Nancy came to many classes this summer and she improved drastically. She brought me such joy. Even on the days she didn’t practice, she would stop by the class and say hi to me on her morning beach strolls. She even encouraged her son Shane, a high school junior, to take class as a way to stretch his muscles before the fall sports season. He was as kind as his mother. If she saw me struggling with bringing all my mats up to my car from the beach, somehow she appeared out of nowhere to help me on days she didn’t even take the class!!! Where did she come from!
I didn’t give it too much thought, but I sensed something unusual, special, and spiritual when I encountered her.
One morning she said to me after class, you are here for a reason. I just want you to know that. She said, “I believe that people come into other people’s lives at certain times, if only for a day, a month, or a year, to teach them something that their life needs.
This rang a bell, as I remembered during my yoga teacher training, my teacher, April Martucci, of Fire Dragon Yoga, sharing a definition of what a “soul mate” was. It was a quote by Elizabeth Gilbert, author of Eat, Pray, Love. It went like this:
“People think a soul mate is your perfect fit, and that’s what everyone wants. But a true soul mate is a mirror, the person who shows you everything that is holding you back, the person who brings you to your own attention so you can change your life.
A true soul mate is probably the most important person you’ll ever meet, because they tear down your walls and smack you awake. But to live with a soul mate forever? Nah. Too painful. Soul mates, they come into your life just to reveal another layer of yourself to you, and then leave.
I think Nancy must have read this quote somewhere…she must have???
We talked for a bit more and she asked me why I decided to come spend the summer at the beach and teach yoga and what else I do when I am home. I shared with her my background and that for 10 years I worked in financial services in NYC and NJ, I studied psychology and have a Master’s Degree in Human Resources. I said life threw me a curveball to say the least so there has been some changes and I am taking time to reevaluate, be positive, healthy, and yes, teach yoga. She met my father earlier that day who shared with Nancy that he had just retired from his job as CFO of a major medical company.
She shared with me that she was an Investment Banker for a long time in NYC. That was all she knew for 20 years but she hated it. She didn’t go into details but she said she no longer works in that industry to take a risk and explore working in alternative healing practices. “Can I give you Reiiki this summer? She said with a smile. “Of course,” I replied graciously.
The next morning. She handed me the book, “The Other Side of Chaos.” Inside she wrote, Thank you for yoga, Nancy.
She said, “Please read it, I think you will enjoy it.”
That evening, I opened the book up while on the porch of our beach house. It was a Christian publication, which made me go hmm…for a couple reasons, but I put those thoughts aside and began to read.
It was all about going through life transitions. There was a chapter called ‘Will You Save Your Life or Spend It?’ It was amazing.
Bottom line is, we all encounter transitions in our lives from satisfying work to sudden unemployment. From a happy marriage to a hurtful divorce. From caring for your kids to caring for an aging parent, right?

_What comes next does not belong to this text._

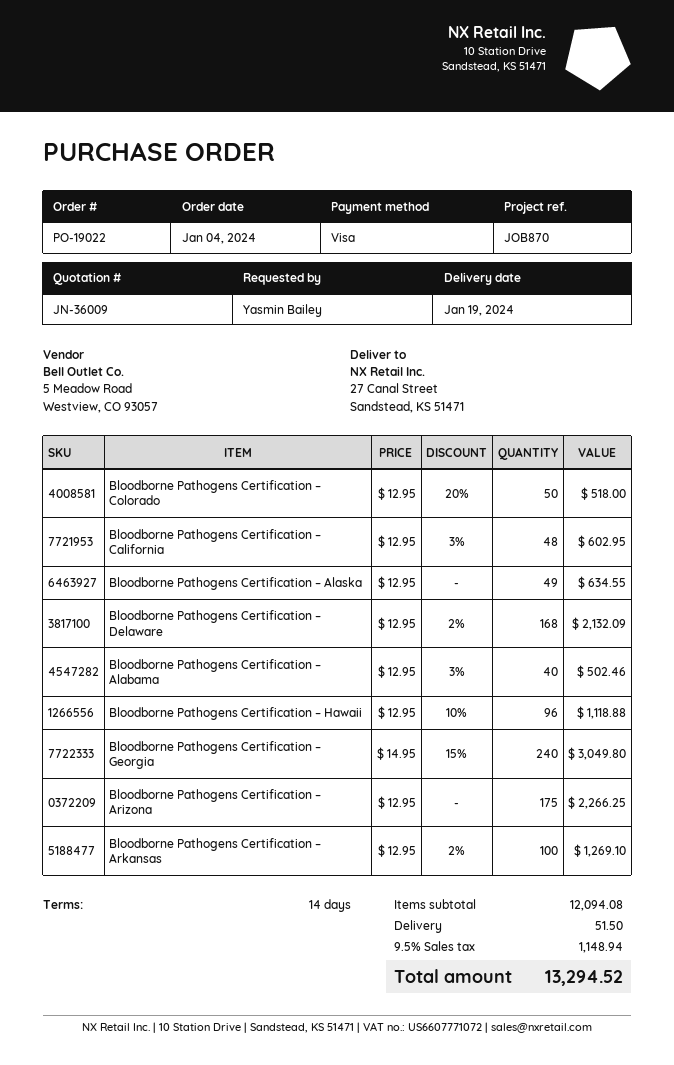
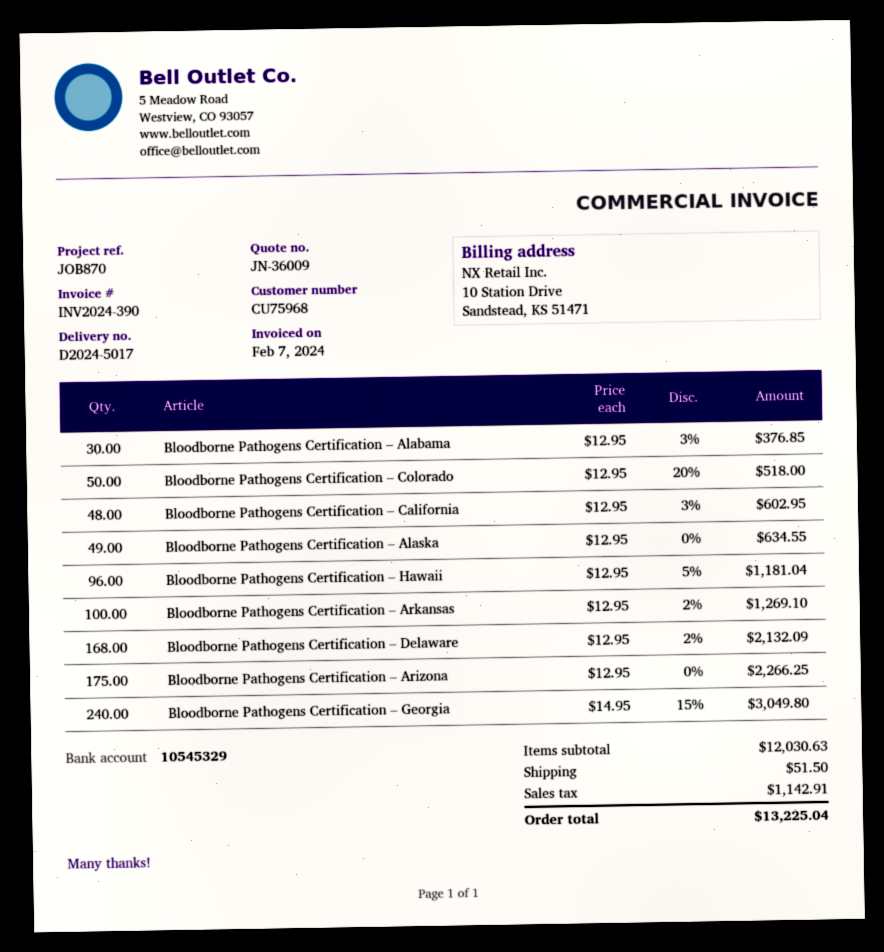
Bloodborne Pathogens Certification – Alabama: 40 x 12.95 - 3% = 502.46 -> 30 x 12.95 - 3% = 376.85
Bloodborne Pathogens Certification – Hawaii: 96 x 12.95 - 10% = 1118.88 -> 96 x 12.95 - 5% = 1181.04
subtotal: 12094.08 -> 12030.63
tax: 1148.94 -> 1142.91
total: 13294.52 -> 13225.04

These are just a few of the countless ways that life hurls us into the chaos of change, where our certainties are shaken and maybe you may even your faith declines. The book Nancy gave me made me ask myself what if we saw the chaos—the “mess”—of our lives not as something to fear or run away from but as something to be embraced?
I knew why she gave me this. I needed to be reminded of these lessons. She came into my life for a reason.
Once a stranger, now my summer soul mate.
So I will share one last thing with you–ultimately, we all need to learn to trust that when life is breaking down we need to see our messes not as something to be rescued from, but as something that will help us break through to a place where all things will be new and better.
I am happy that it was through the practice of yoga that Nancy and I were brought together.